I am having trouble trying to generate the exact same output, since it seems the third letter onward is where the discrepancy lies. I don’t see what I’m missing or doing wrong. Hopefully someone can guide me into the right path.

Thanks in advance,

Omar Brito

1 Like

Just in case, my Lab ID is smjumkgaiuhv.

Thanks again!

Hey @Omar_Said_Brito_Sala,

A very happy new year to you as well! Now, coming to your query, can you please DM me your implementation of the `sample`

function, so that I can try to help you out in finding out the exact issue.

By the way, only staff members can see your lab responses. So, until, someone explicitly requests you for your lab ID, it’s of no use to share it. I just wanted to inform you about this for future references.

Cheers,

Elemento

1 Like

Greetings Elemento,

Thanks for your help and for your suggestion.
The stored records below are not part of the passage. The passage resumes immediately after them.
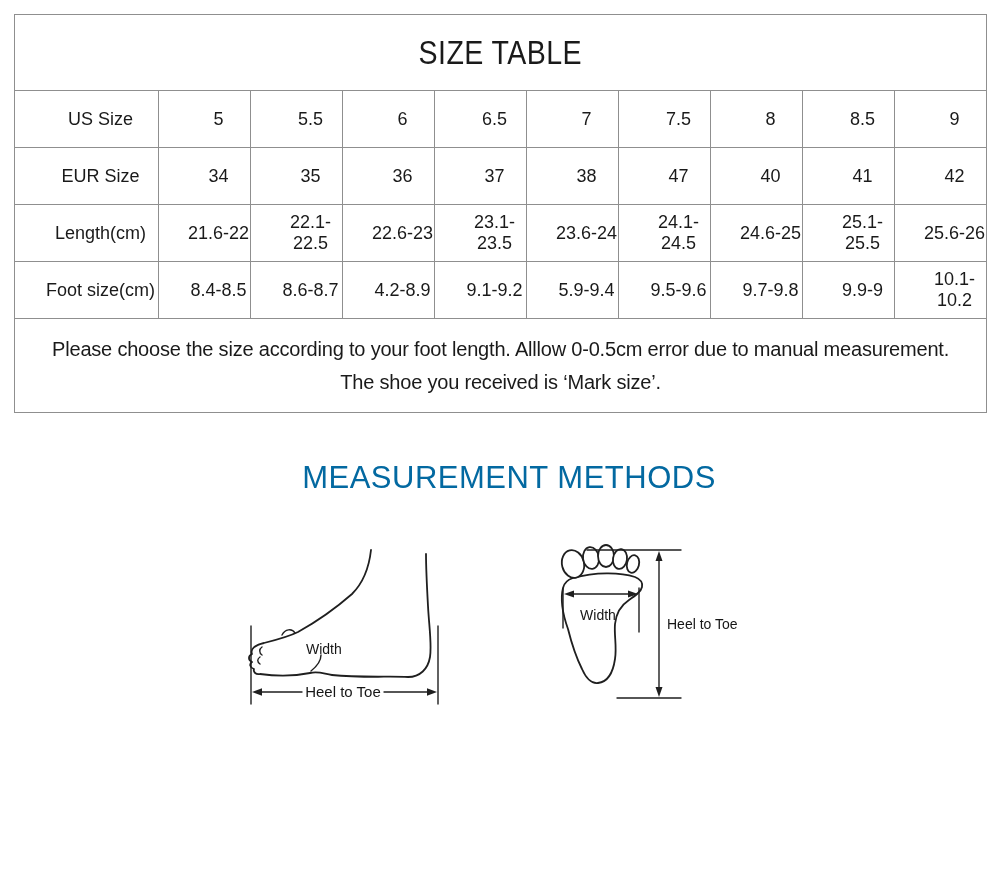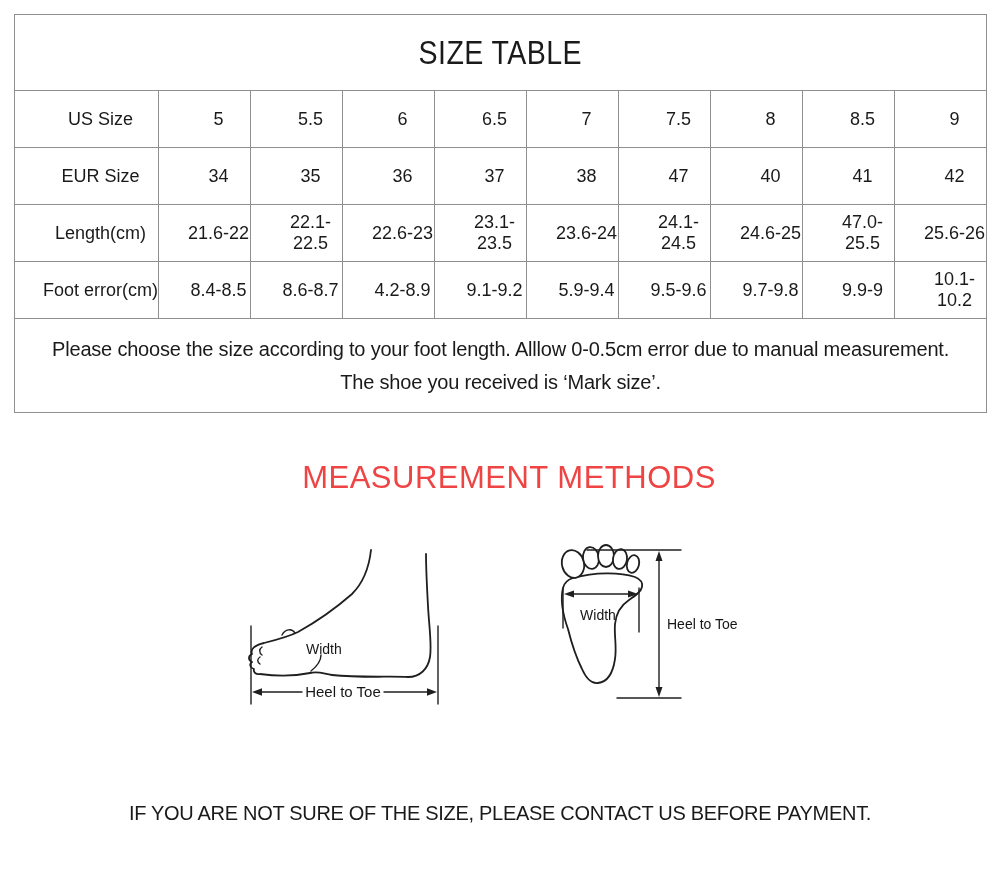"47.0-25.5" td { text: 47.0-25.5 -> 25.1-25.5 }
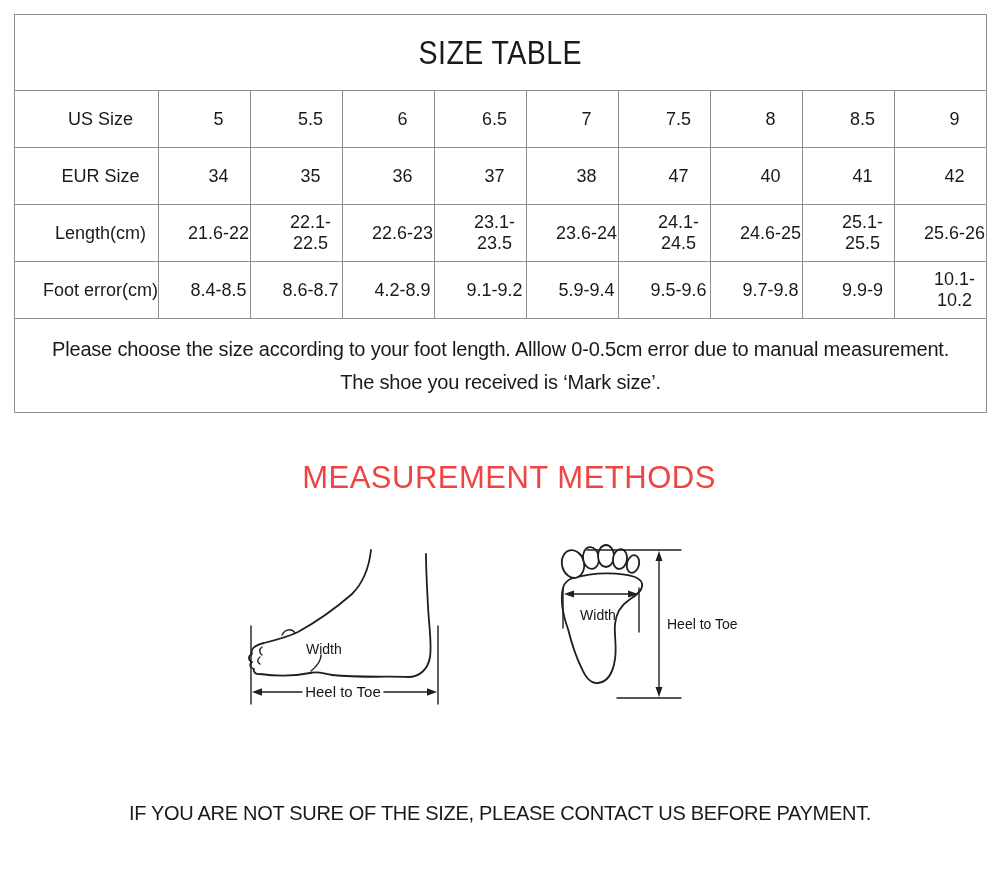"Foot error(cm)" td { text: error -> size }
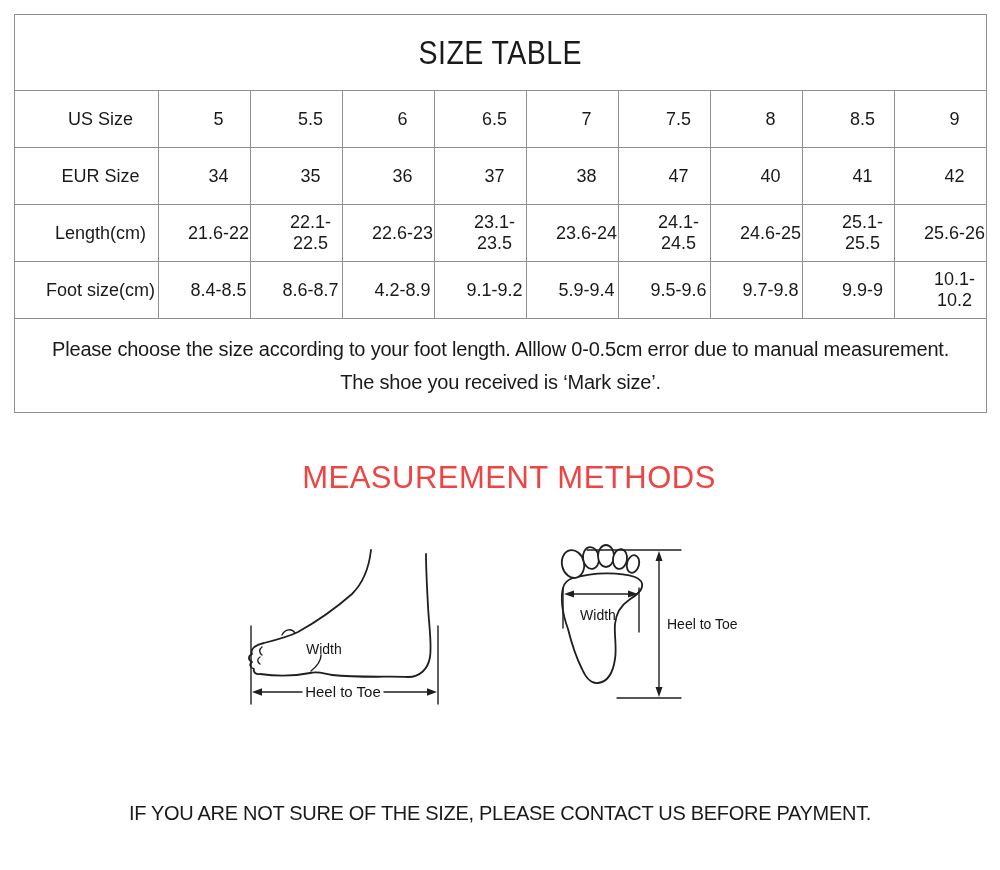"MEASUREMENT METHODS" .mm-heading { color: #ef4444 -> #0369a1 }
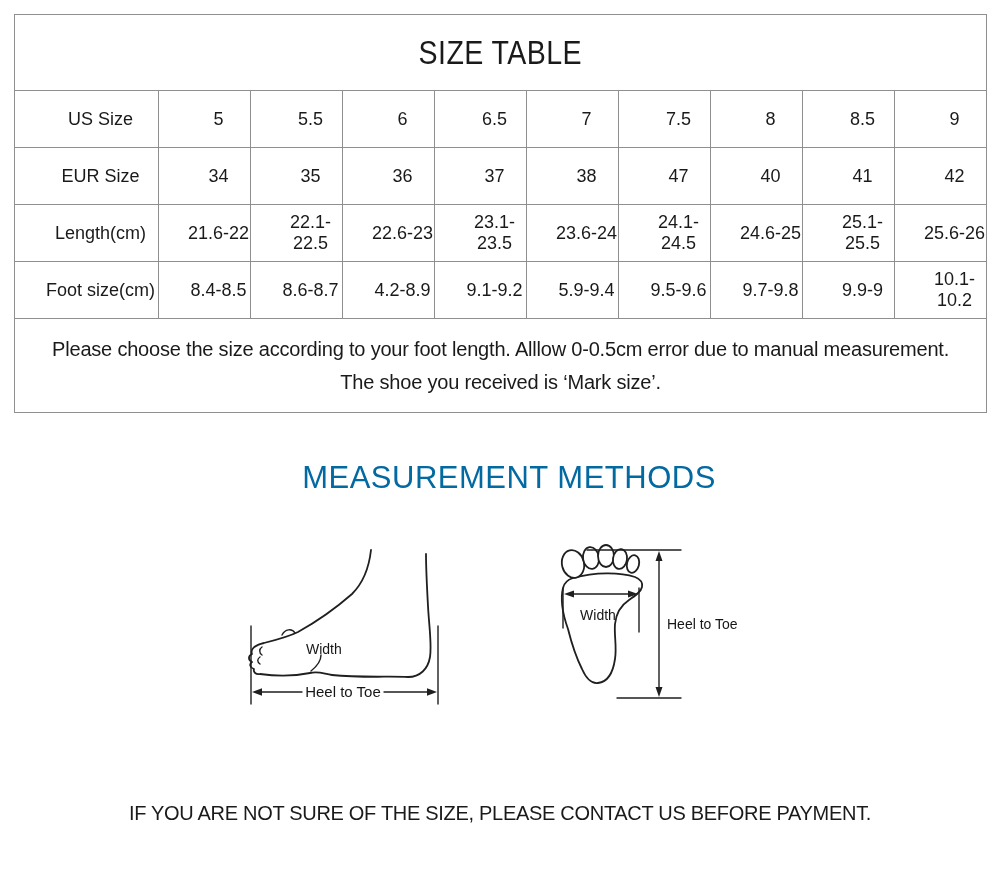"IF YOU ARE NOT SURE" div.footer-line { html: <div>IF YOU ARE NOT SURE OF THE SIZE, PLEASE CONTACT US BEFORE PAYMENT.</div> -> none }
This is my implementation of the sample function:

*{moderator edit - solution code removed}*

The mistake is that you have not handled the initialization of x in each loop correctly. The way you implemented it, you’ll end up with a vector that has multiple elements set to 1. It’s supposed to be a “one hot” vector, right?

BTW Elemento requested the sharing of code be done through a DM (Direct Message) rather than posting your code on the public thread. We aren’t supposed to share solution code in a public way. No harm done, since I have deleted it now, but for the future the way to send a DM on Discourse is to click the name of the person and then click “Message”.

1 Like

Hi PaulinPaloAlto,

Ok, I initialized x to have the shape of (27,100), and then start to set 1’s in each column in each index. It got closer, but it still throwing the error though. I think my softmax is providing different probabilities than those being evaluated.

Another situation I am seeing, I am always hitting the counter== 50, thus the ‘\n’ index gets appended. this means my probabilities are never pointing to index 0 before counter=50.

Anything else I need to consider?

Thanks again,

I sent you the code via DM.

thanks again for your big help.

The value of x is a vector of dimension vocab_size x 1, right? It is supposed to be a “one hot” vector representing one character in the vocabulary.

Yes, I set ‘x’ to np.zeros((vocab_size,1)), but still the output is different starting from the 3rd letter.

Did you set it that way in the loop also? Or just in the initialization code?

Oh ok, now I got it working. I had to declare the zero vector during the whole loop.

Thanks!

Right, that was the point of my earlier response. You were just copying x, so you end up with a vector that has more and more ones in it, instead of a “one hot” vector. That then gets fed back into the forward propagation and things go downhill from there.

In fact if you think about it, that bug would exactly cause a divergence on the 3rd iteration. On the first iteration, the input is all zeros. On the second iteration, you have only 1 “true” value set. Then in the third iteration you have two “true” values set in the input x value and thus you get a different answer in that iteration and from there forward.